Based on historical records, the Shoenbergs hit the ground running upon their arrival in Leadville. One of the endeavors of the Shoenbergs was the Shoenberg Opera House, which became a safe haven for Leadville’s Jewish population, and became the location of the community’s High Holiday services during a time when Leadville had a reputation for being the “wickedest city on earth.” In addition to the Shoenberg Opera House, they were also involved in sawmills.


By the 1880s, the Shoenberg name was known for being premier clothiers. Joseph, also called “Cheap Joe”, had his eyes set on being a clothier at a young age (12). He would go to school and trade or sell his coats, vests, etc. to anyone who had a spark of speculation about him. From the January 3, 1880, Leadville Chronicle:

“To be a Shoenberg in Leadville is to be a clothier and a man whom the whole community respects.”
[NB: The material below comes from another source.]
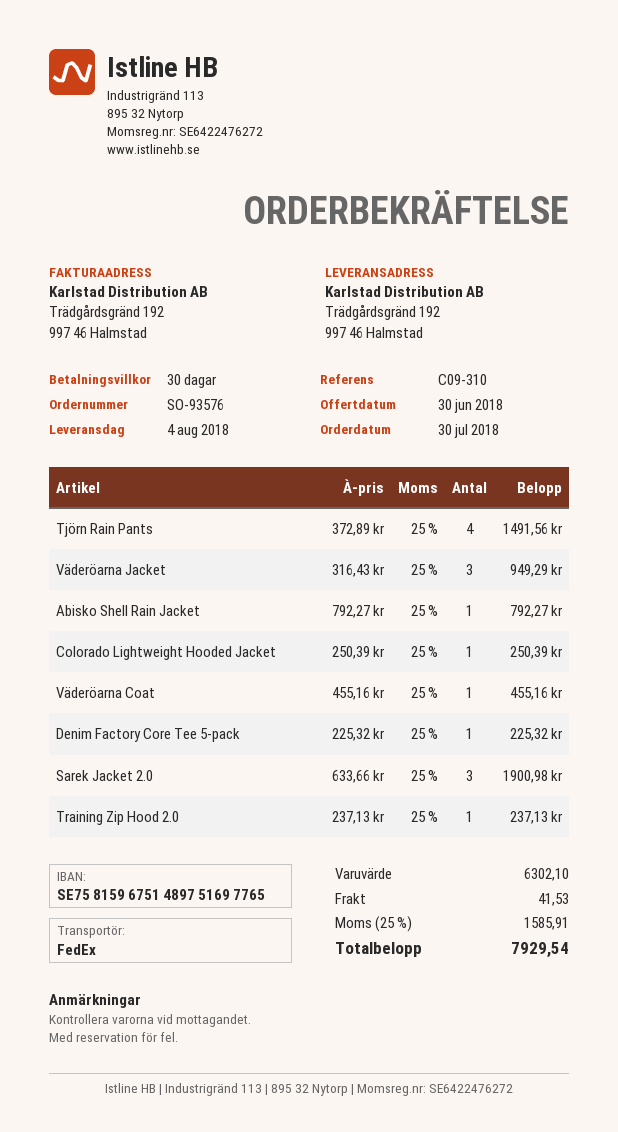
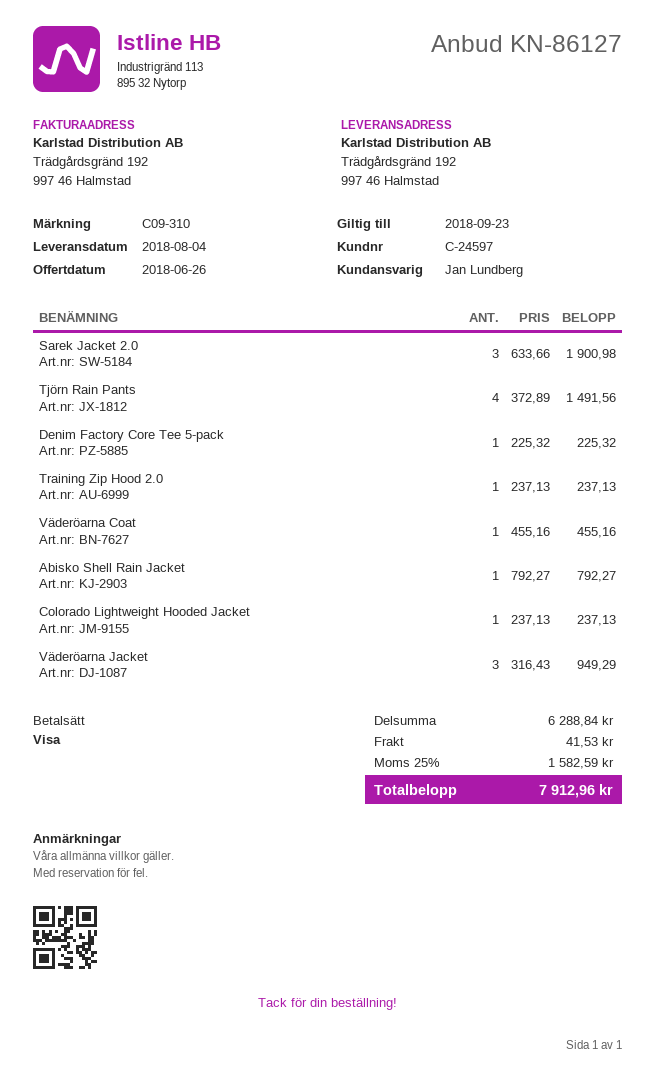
quote date: 2018-06-30 -> 2018-06-26
Colorado Lightweight Hooded Jacket: 1 x 250.39 = 250.39 -> 1 x 237.13 = 237.13
subtotal: 6302.10 -> 6288.84
tax: 25% = 1585.91 -> 25% = 1582.59
total: 7929.54 -> 7912.96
David May, a prominent businessman, went into business with the Schoenbergs, eventually marrying the youngest Shoenberg, Rosa. In a partnership with the Shoenbergs, May would bring one of the most respected clothier shops to Leadville. The shop is noted for selling:


  • Hats and Caps

  • Boy’s Suits

  • Dressing Gowns

  • Spring Overcoats

  • Business Suits

  • Dress Suits

The best part was that it was one price for all - with children purchasing from the same shop as the well-established man. The opening of the shop, upgraded with the finest marble, windows, and more was no doubt attended by the best citizens in Leadville.


David May’s marriage to Rosa Shoenberg was a spectacle for the town, gaining print in the Leadville Chronicle. The wedding would not only be reported in the Chronicle but also a rather extensive gift list. (You can see that here - http://www.jewishleadville.org/shoenberg.html)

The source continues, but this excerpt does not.